Oct 24, 2014
The LocalCluster class is part of our test framework that has the ability to test different aspects or modes of the product.
NATIVE_EE_JNI means that we are testing the default "ee" (execution engine) C++ component of the product in the normal mode -- by accessing the compiled C++ code through its normal JNI interface.
Depending on other options passed to the LocalCluster, this JNI interface may be called from a thread inside the test executable that eclipse is running.
OR the JNI interface may be called from a separate "VoltDB server" jvm process -- see below.
The jar file actually comes from the LocalCluster as a side effect of using it to build and launch a server configuration for testing. This string tells it what to name that jar file -- usually the file gets created, used, and then destroyed by the LocalCluster object, so the name is not very important.
Three hosts means three different jvm processes will be set up to be VoltDB servers (each using JNI) -- at least two of these must be different from the test executable -- one of them may share the jvm of the test executable or it may be a stand-alone server process like the other two.
This depends on other options in the LocalCluster. This multi-server JNI configuration sometimes gets the label "// CLUSTER" in the test code to distinguish it from the single-server JNI case.
In a real user environment, each VoltDB server usually gets launched on its own physical or virtual host machine, but for testing convenience, LocalCluster, launches all of the server processes on the local machine.
This makes LocalCluster useful for testing correctness of basic database functionality but not as useful for testing performance or networking.
Nov 14, 2014
Yes, LocalCluster accepts 3 parameters that match settings in the normal deployment.xml on a production system:
the number of hosts (server processes, usually on separate VMs or machines)
the number of sites per host (threads in the server process dedicated to serving a "partition" a subset of the database data -- this is the same value for all hosts -- they are all assumed to be "the same size")
the k factor -- a measure of data redundancy -- k=0 means no redundancy, every site in every host in the cluster serves a unique partition of the data, so all must be available. k=1 means every site has 1 twin site that manages the same partition of the data, but runs on a different host, in case 1 host is stopped or becomes disconnected.

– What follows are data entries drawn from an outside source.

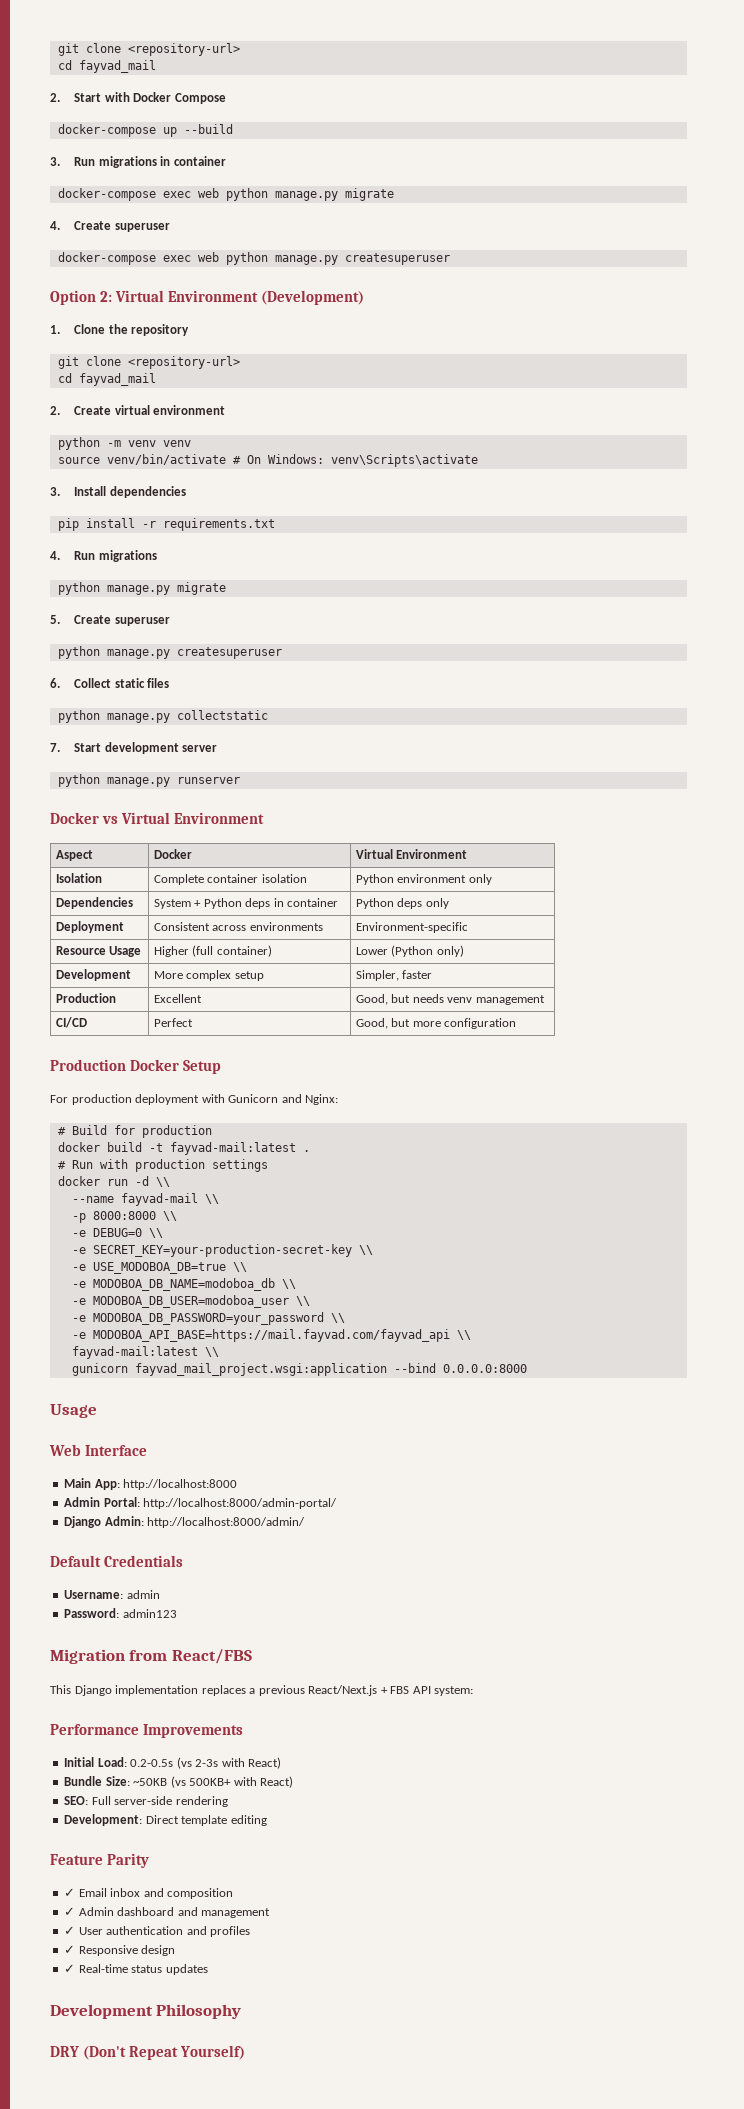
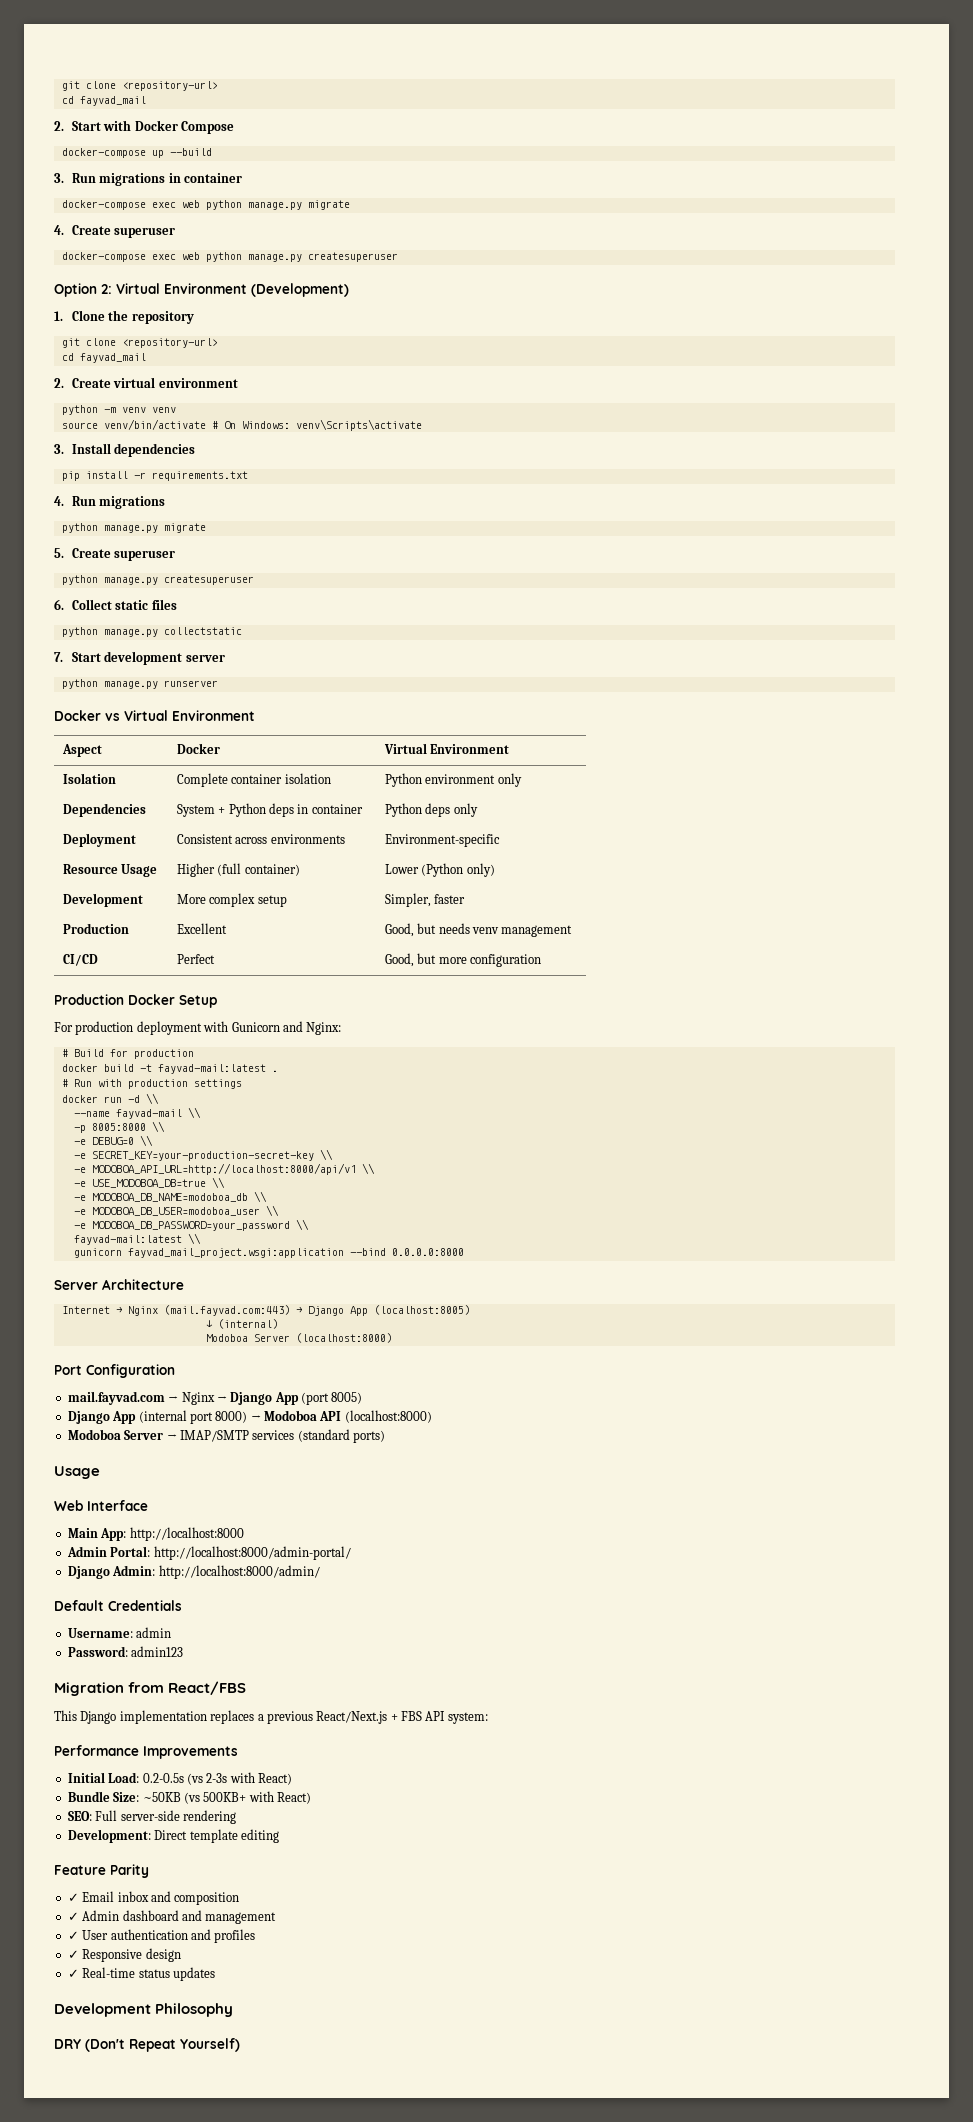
- -p 8000:8000 \\
+ -p 8005:8000 \\
+ -e MODOBOA_API_URL=http://localhost:8000/api/v1 \\
- -e MODOBOA_API_BASE=https://mail.fayvad.com/fayvad_api \\
+ Server Architecture
+ Internet → Nginx (mail.fayvad.com:443) → Django App (localhost:8005)
+ ↓ (internal)
+ Modoboa Server (localhost:8000)
+ Port Configuration
+ mail.fayvad.com → Nginx → Django App (port 8005)
+ Django App (internal port 8000) → Modoboa API (localhost:8000)
+ Modoboa Server → IMAP/SMTP services (standard ports)

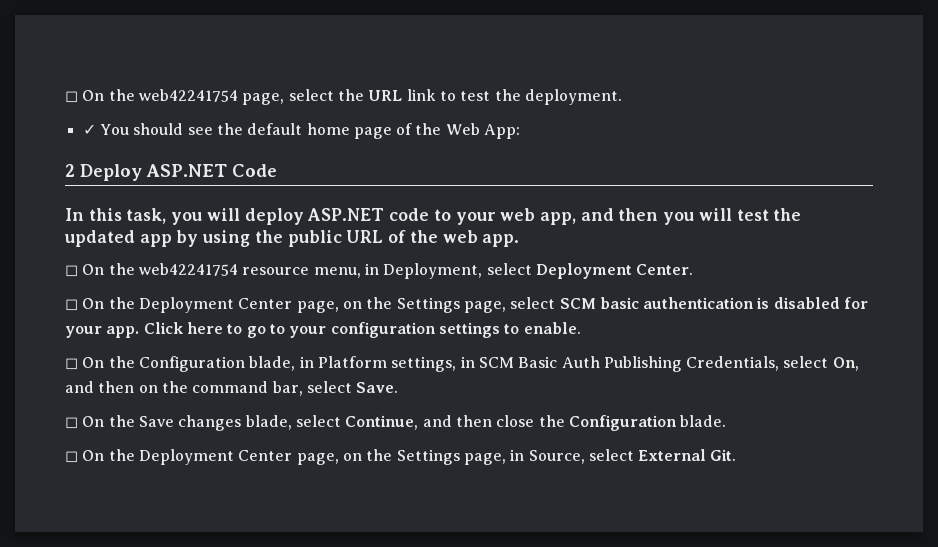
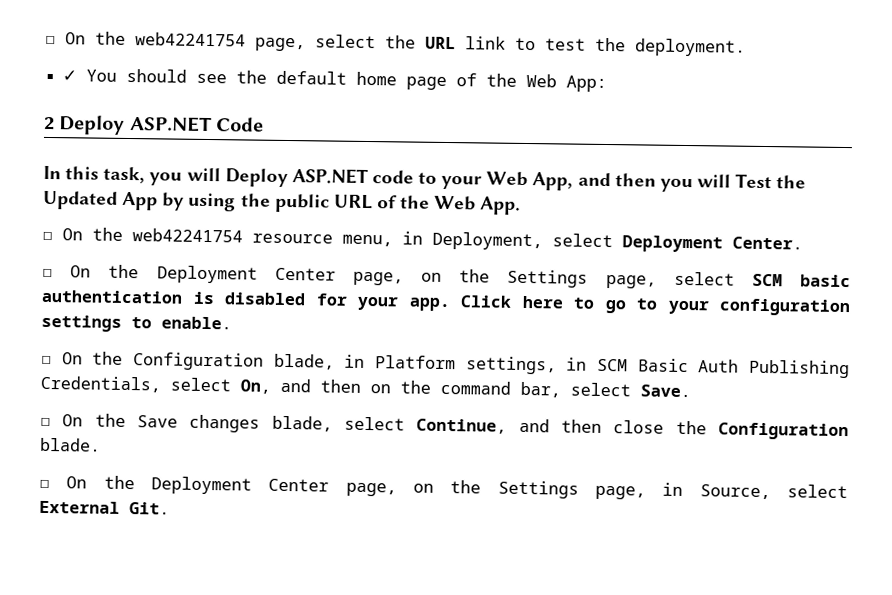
- In this task, you will deploy ASP.NET code to your web app, and then you will test the updated app by using the public URL of the web app.
+ In this task, you will Deploy ASP.NET code to your Web App, and then you will Test the Updated App by using the public URL of the Web App.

Two different sites on the same host will typically have their twins on two different other hosts. k=2 means every site has 2 identical sites running on 2 other hosts, in case 2 hosts are stopped or disconnected, etc.
A partition is the subset of the rows of a partitioned table that is served by (k+1) redundant sites. Each row in that table exists in exactly one partition. That means that a copy of each row exists on k+1 redundant sites that all serve the same exact piece of the table or (sub)set of rows. The number of partitions is determined by the formula:
(number of hosts) * (sites per host) / (k factor + 1)
The values for number of hosts, sites per host, and k factor must be chosen so that this formula has a whole number result.